With respect to the qualifications of employees if, for example, an individual must have certain types of experience, educational accomplishments, licenses or certifications as a condition precedent to serving in a particular position, those aspects of a resume or application would in my view be relevant to the performance of the official duties of not only the individual to whom the record pertains, but also the appointing agency or officers. In a related context, when a civil service examination is given, those who pass are identified in "eligible lists" which have long been available to the public. By reviewing an eligible list, the public can determine whether persons employed by government have passed the appropriate examinations and met whatever qualifications that might serve as conditions precedent to employment. In my opinion, to the extent that records contain information pertaining to the requirements that must have been met to hold a position, they should be disclosed. Again, I believe that disclosure of those aspects of documents would result in a permissible rather than an unwarranted invasion of personal privacy. Disclosure represents the only means by which the public can be aware of whether the incumbent of the position has met the requisite criteria for serving in that position.

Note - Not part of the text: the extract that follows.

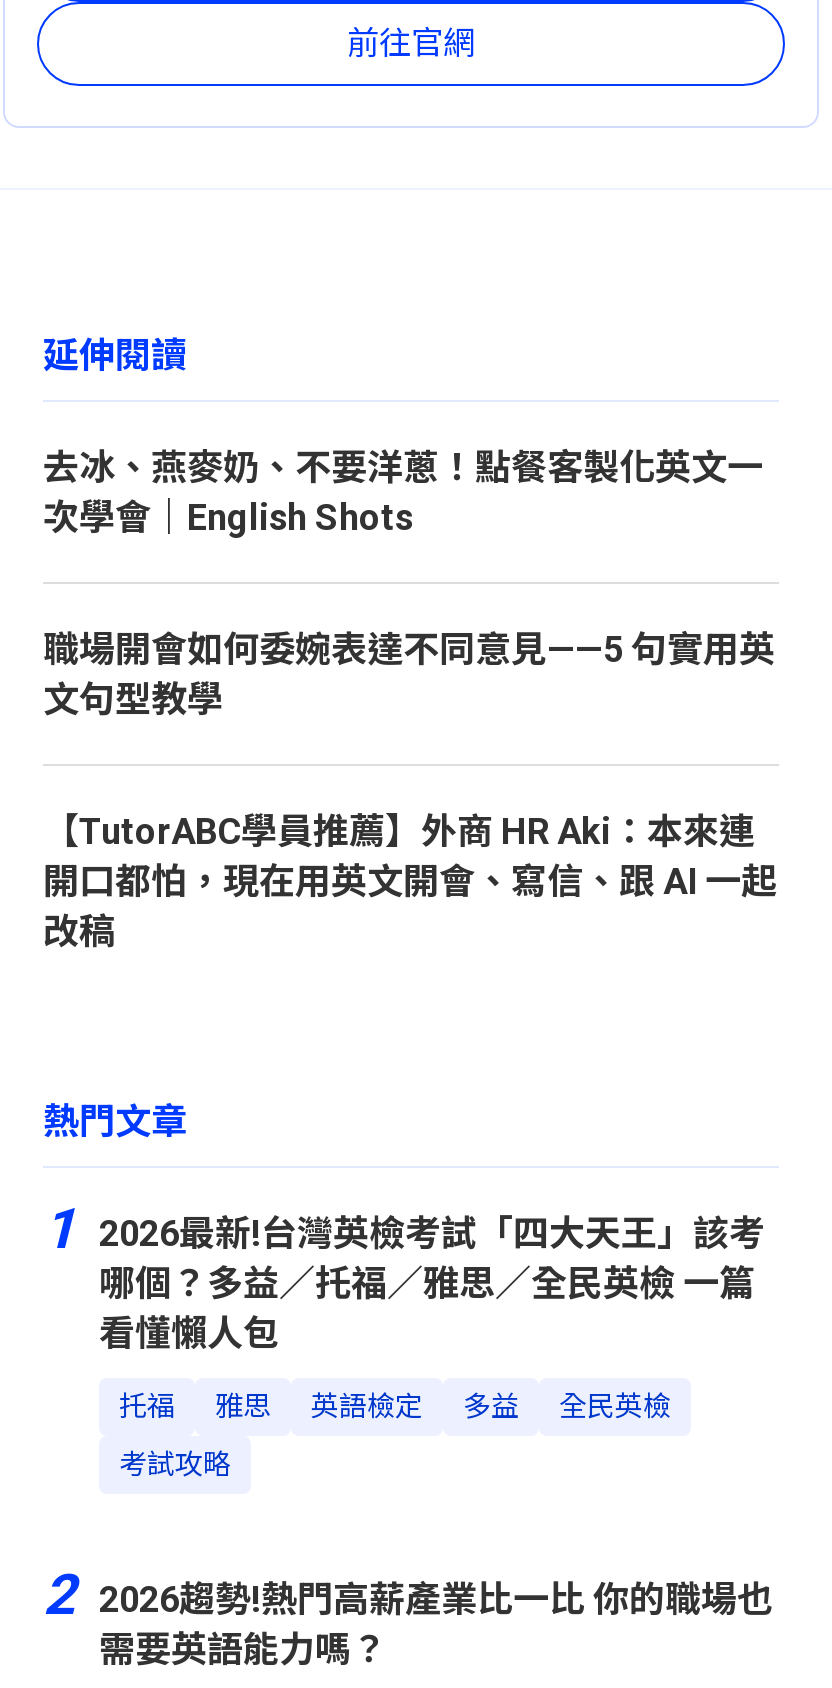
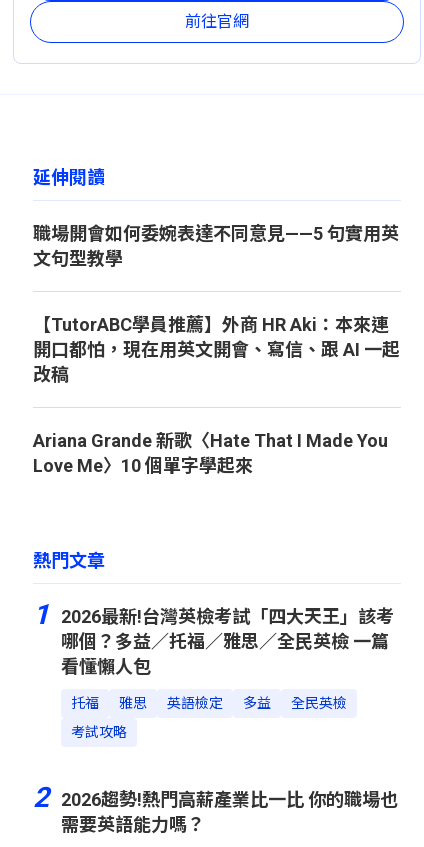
- 去冰、燕麥奶、不要洋蔥！點餐客製化英文一
- 次學會｜English Shots

moved up: 職場開會如何委婉表達不同意見——5 句實用英 | 文句型教學 | 【TutorABC學員推薦】外商 HR Aki：本來連 | 開口都怕，現在用英文開會、寫信、跟 AI 一起 | 改稿

+ Ariana Grande 新歌〈Hate That I Made You
+ Love Me〉10 個單字學起來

Another area mentioned in the list is performance appraisals. While the contents of appraisals or evaluations may differ, I believe that a typical evaluation contains three components. One involves a description of the duties to be performed by a person holding a particular position, or perhaps a series of criteria reflective of the duties or goals to be achieved by a person holding that position. Insofar as evaluations contain information analogous to that described, I believe that those portions would be available. In terms of privacy, a duties description or statement of goals would clearly be relevant to the performance of the official duties of the incumbent of the position. Further, that kind of information generally relates to the position and would pertain to any person who holds that position. As such, I believe that disclosure would result in a permissible rather than an unwarranted invasion of personal privacy. In terms of §87(2)(g), a duties description or statement of goals would be reflective of the policy of an agency regarding the performance standards inherent in a position and, therefore, in my view, would be available under §87(2)(g)(iii). It might also be considered factual information available under §87(2)(g)(i). The second component involves a reviewer's subjective analysis or opinion of how well or poorly the standards or duties have been carried out or the goals have been achieved. In my opinion, that aspect of an evaluation could be withheld, both as an unwarranted invasion of personal privacy and under §87(2)(g), on the ground that it constitutes an opinion concerning performance. A third possible component is often a final rating, i.e., "good", "excellent", "average", etc. Any such final rating would in my opinion be available, assuming that any appeals have been exhausted, for it would constitute a final agency determination available under §87(2)(g)(iii), particularly if monetary award is based upon a rating. Moreover, a final rating concerning a public employee's performance is relevant to that person's official duties and therefore would not in my view result in an unwarranted invasion of personal privacy if disclosed.

In sum, insofar as records do not fall within the scope of the grounds for denial appearing in the Freedom of Information Law, I believe that must be made available, notwithstanding their characterization or location of their placement.